* [Exercise]: Return each of the entries below precisely, with no pictures in the result.
═════ Given records
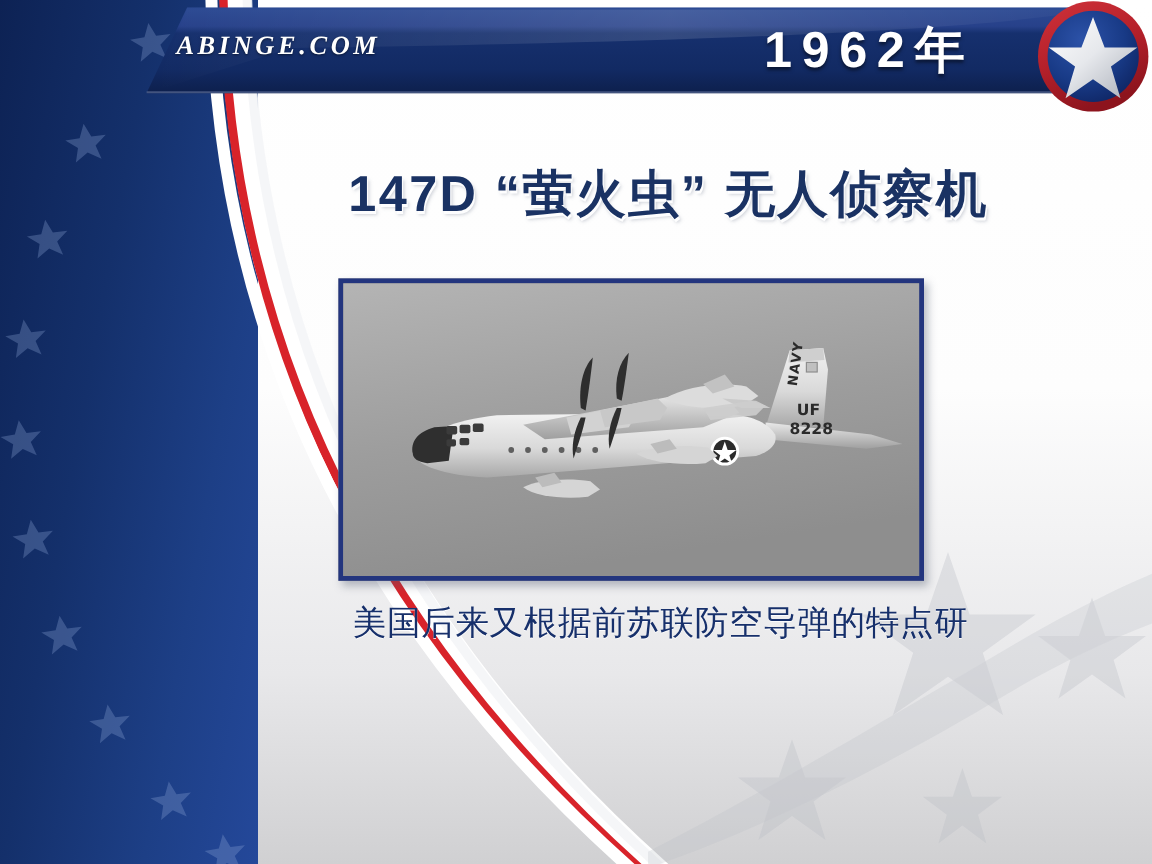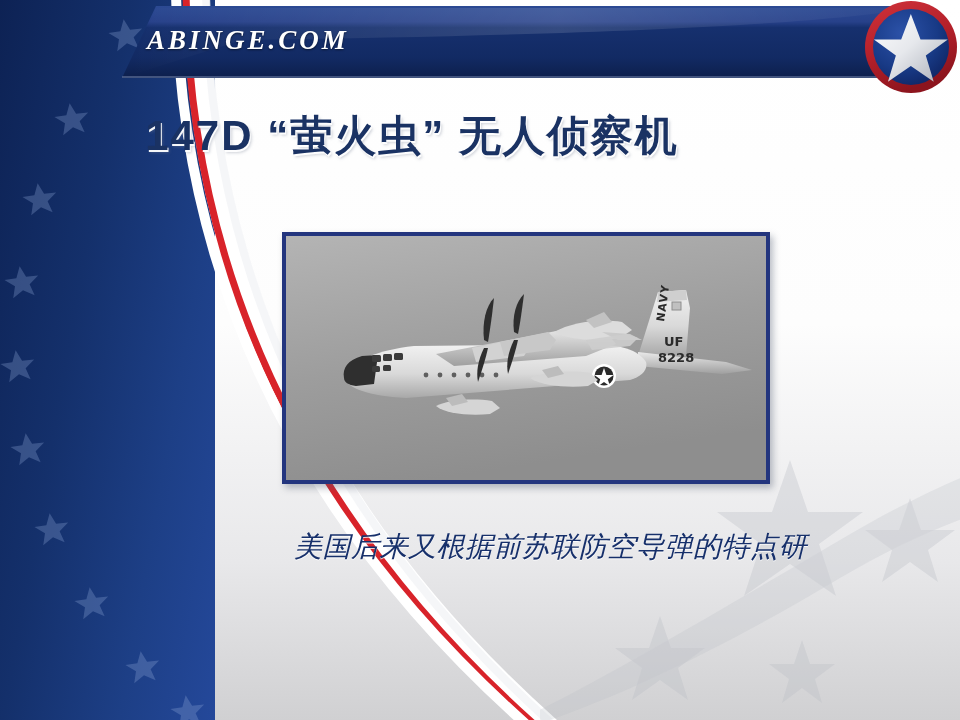--- a/index.html
+++ b/index.html
@@ -28,7 +28,7 @@
   .banner-shape{position:absolute;inset:0;}
   .logo{position:absolute;left:25px;top:19px;
     font-family:"Liberation Serif","DejaVu Serif",serif;
-    font-style:italic;font-weight:700;font-size:27px;color:#ffffff;
+    font-style:italic;font-weight:700;font-size:22px;color:#ffffff;
     letter-spacing:3px;text-shadow:0 1px 2px rgba(0,0,0,.55);white-space:nowrap;}
   .year{position:absolute;right:100px;top:8px;
     font-weight:700;font-size:42px;color:#ffffff;letter-spacing:8px;

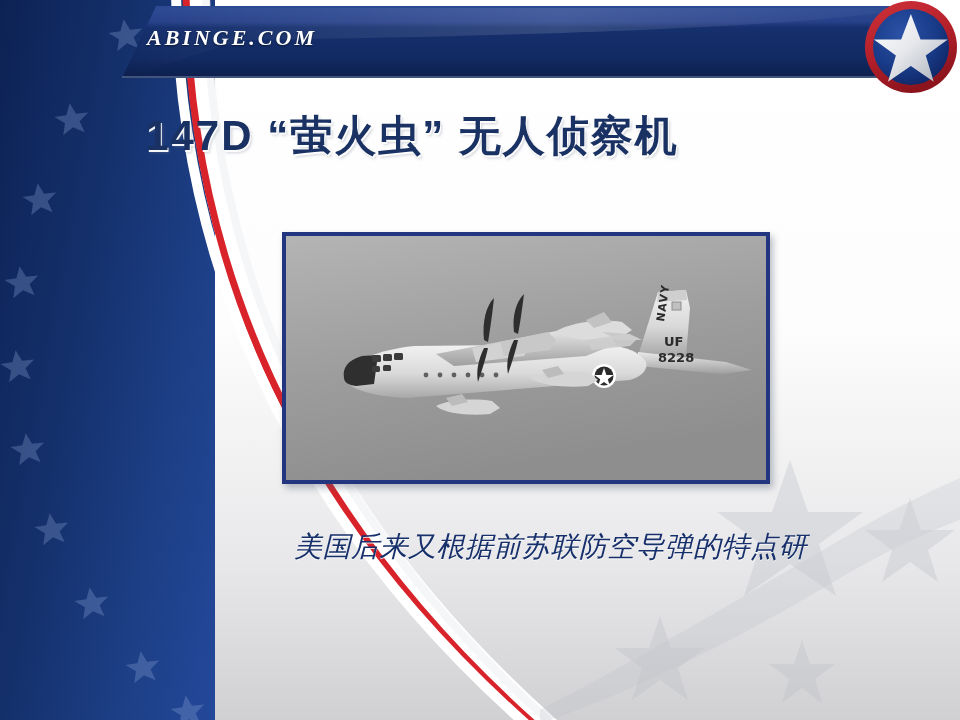--- a/index.html
+++ b/index.html
@@ -126,6 +126,7 @@
       <path d="M0,70 L790,70 L790,72 L0,72 Z" fill="#6f7fa8" opacity=".55"></path>
     </svg>
     <div class="logo">ABINGE.COM</div>
+    <div class="year">1962年</div>
   </div>
 
   <svg class="emblem" viewBox="0 0 98 98">

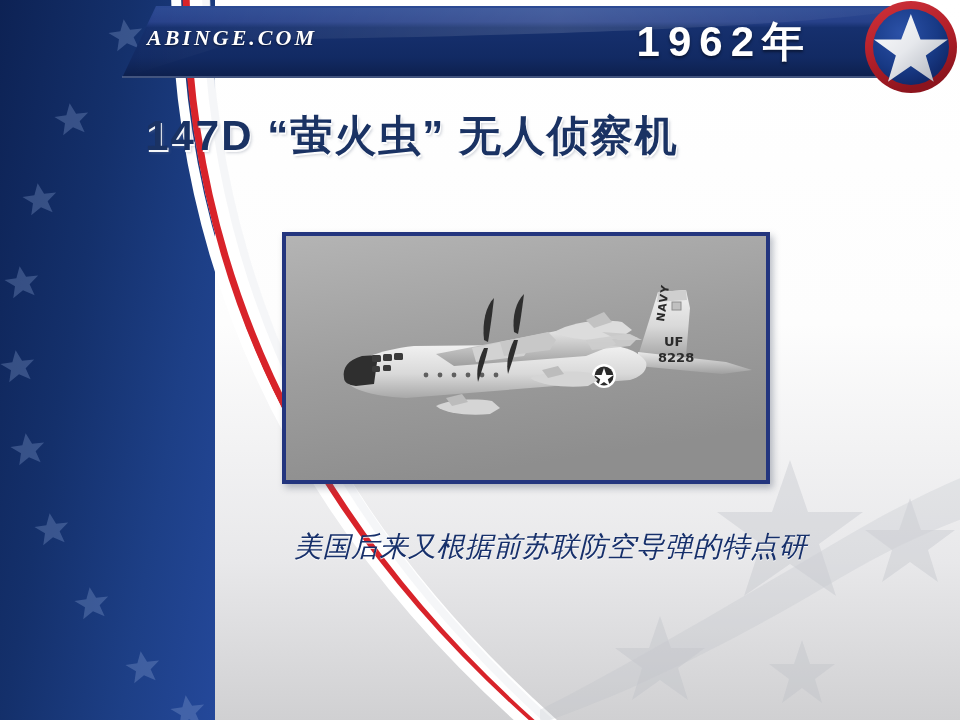--- a/index.html
+++ b/index.html
@@ -38,7 +38,7 @@
   .emblem{position:absolute;left:862px;top:-2px;width:98px;height:98px;}
 
   
-  .title{position:absolute;left:0;top:108px;width:824px;text-align:center;
+  .title{position:absolute;left:0;top:134px;width:824px;text-align:right;
     font-size:42px;font-weight:700;color:#1a3263;letter-spacing:2px;
     text-shadow:1px 2px 0 rgba(255,255,255,.95),2px 3px 3px rgba(120,130,150,.35);
     white-space:nowrap;}

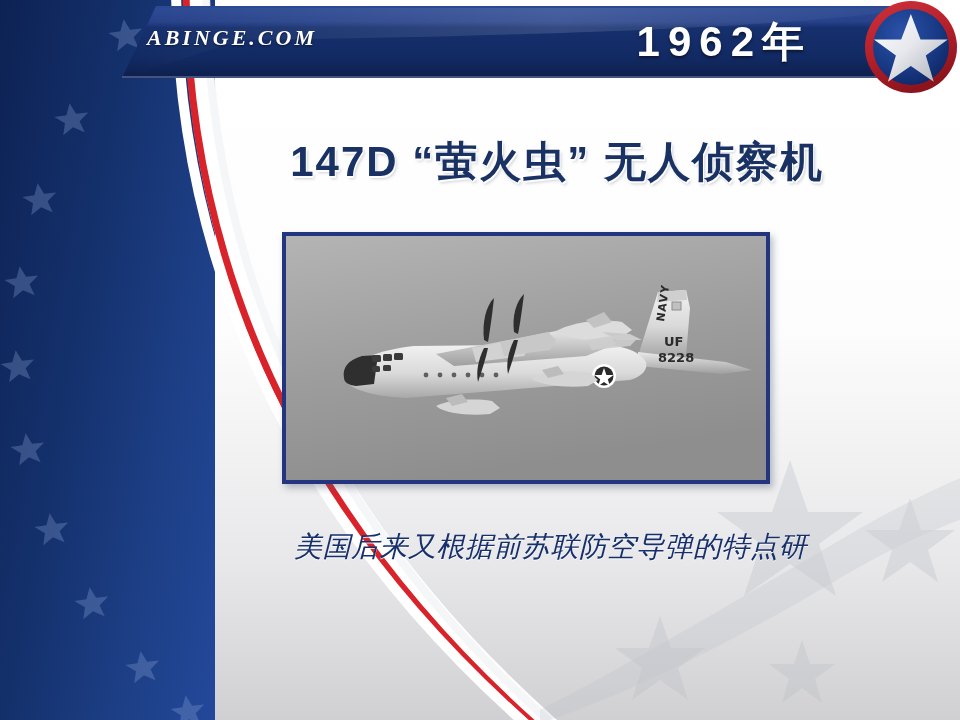--- a/index.html
+++ b/index.html
@@ -50,9 +50,9 @@
   .photo-frame svg{display:block;width:100%;height:100%;}
 
   
-  .body-text{position:absolute;left:238px;top:528px;width:660px;
+  .body-text{position:absolute;left:238px;top:500px;width:660px;
     font-size:28px;line-height:1.38;color:#17306b;letter-spacing:.5px;
-    text-shadow:0 1px 0 rgba(255,255,255,.8);font-style:italic;}
+    text-shadow:0 1px 0 rgba(255,255,255,.8);}
   .body-text .ln{white-space:nowrap;}
   .body-text .ln.first{text-indent:56px;}
 </style>

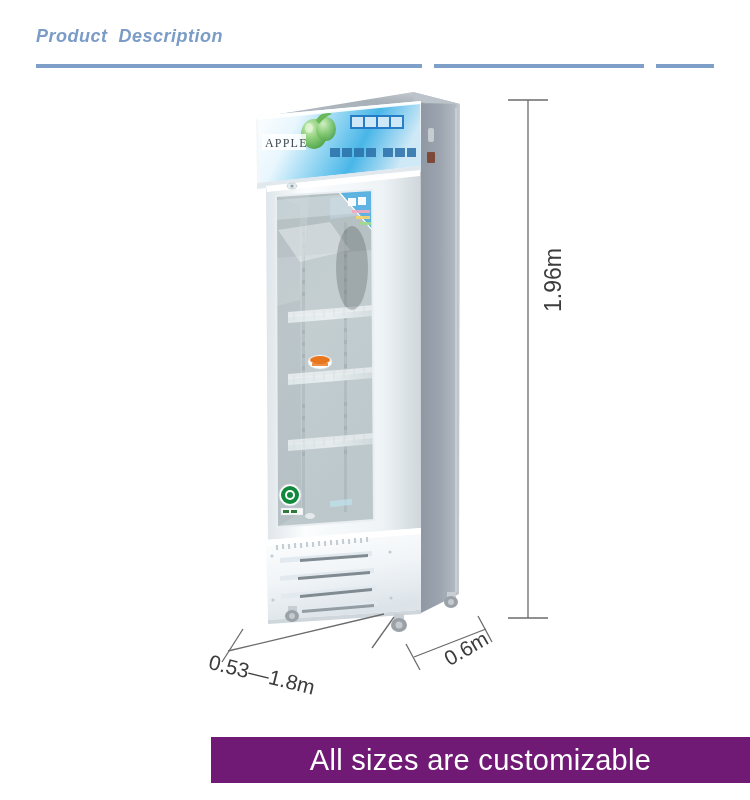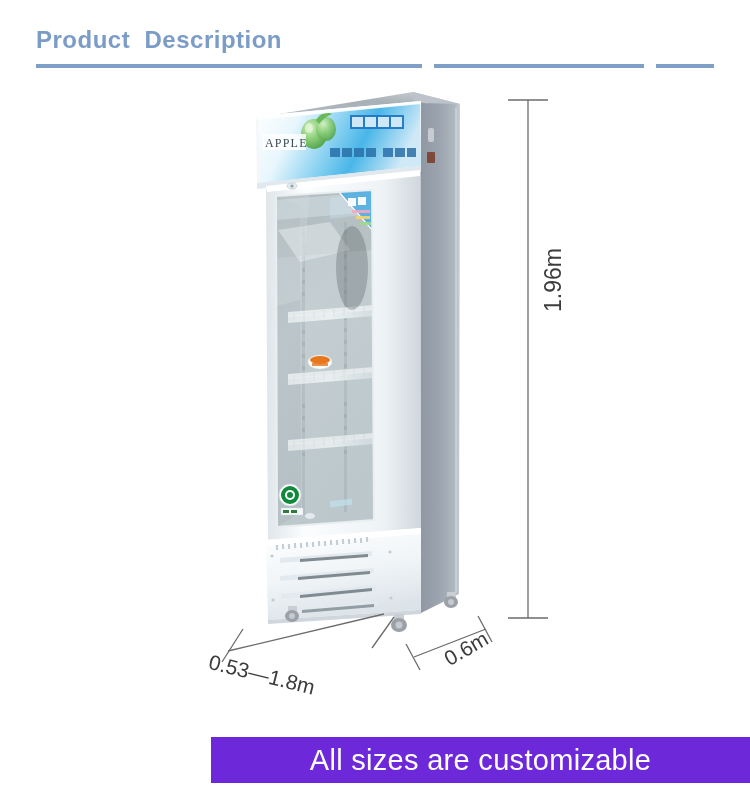--- a/index.html
+++ b/index.html
@@ -15,7 +15,7 @@
   
   .title{
     position:absolute;left:36px;top:26px;
-    font-size:24px;font-weight:600;
+    font-size:18px;font-style:italic;font-weight:600;
     letter-spacing:.5px;
     color:#7a9cc6;
     white-space:pre;

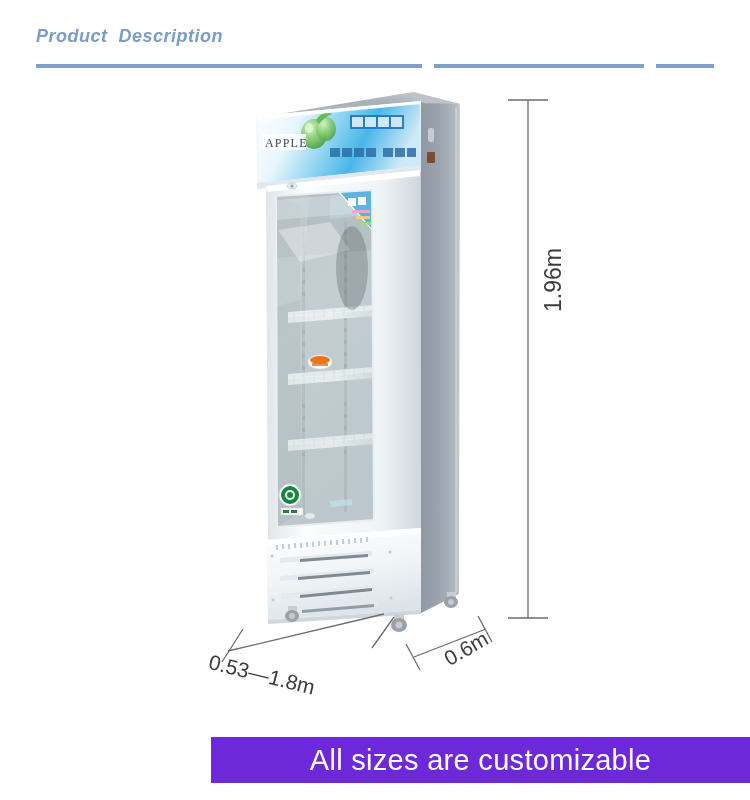--- a/index.html
+++ b/index.html
@@ -64,7 +64,7 @@
   .banner{
     position:absolute;left:211px;top:737px;
     width:539px;height:46px;
-    background:#6d28d9;
+    background:#701a75;
   }
   .banner-text{
     position:absolute;left:0;top:0;width:539px;height:46px;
══════════
* [Exercise output]:
--- a/index.html
+++ b/index.html
@@ -28,7 +28,7 @@
   .banner-shape{position:absolute;inset:0;}
   .logo{position:absolute;left:25px;top:19px;
     font-family:"Liberation Serif","DejaVu Serif",serif;
-    font-style:italic;font-weight:700;font-size:27px;color:#ffffff;
+    font-style:italic;font-weight:700;font-size:22px;color:#ffffff;
     letter-spacing:3px;text-shadow:0 1px 2px rgba(0,0,0,.55);white-space:nowrap;}
   .year{position:absolute;right:100px;top:8px;
     font-weight:700;font-size:42px;color:#ffffff;letter-spacing:8px;

--- a/index.html
+++ b/index.html
@@ -126,6 +126,7 @@
       <path d="M0,70 L790,70 L790,72 L0,72 Z" fill="#6f7fa8" opacity=".55"></path>
     </svg>
     <div class="logo">ABINGE.COM</div>
+    <div class="year">1962年</div>
   </div>
 
   <svg class="emblem" viewBox="0 0 98 98">

--- a/index.html
+++ b/index.html
@@ -38,7 +38,7 @@
   .emblem{position:absolute;left:862px;top:-2px;width:98px;height:98px;}
 
   
-  .title{position:absolute;left:0;top:108px;width:824px;text-align:center;
+  .title{position:absolute;left:0;top:134px;width:824px;text-align:right;
     font-size:42px;font-weight:700;color:#1a3263;letter-spacing:2px;
     text-shadow:1px 2px 0 rgba(255,255,255,.95),2px 3px 3px rgba(120,130,150,.35);
     white-space:nowrap;}

--- a/index.html
+++ b/index.html
@@ -50,9 +50,9 @@
   .photo-frame svg{display:block;width:100%;height:100%;}
 
   
-  .body-text{position:absolute;left:238px;top:528px;width:660px;
+  .body-text{position:absolute;left:238px;top:500px;width:660px;
     font-size:28px;line-height:1.38;color:#17306b;letter-spacing:.5px;
-    text-shadow:0 1px 0 rgba(255,255,255,.8);font-style:italic;}
+    text-shadow:0 1px 0 rgba(255,255,255,.8);}
   .body-text .ln{white-space:nowrap;}
   .body-text .ln.first{text-indent:56px;}
 </style>

--- a/index.html
+++ b/index.html
@@ -15,7 +15,7 @@
   
   .title{
     position:absolute;left:36px;top:26px;
-    font-size:24px;font-weight:600;
+    font-size:18px;font-style:italic;font-weight:600;
     letter-spacing:.5px;
     color:#7a9cc6;
     white-space:pre;

--- a/index.html
+++ b/index.html
@@ -64,7 +64,7 @@
   .banner{
     position:absolute;left:211px;top:737px;
     width:539px;height:46px;
-    background:#6d28d9;
+    background:#701a75;
   }
   .banner-text{
     position:absolute;left:0;top:0;width:539px;height:46px;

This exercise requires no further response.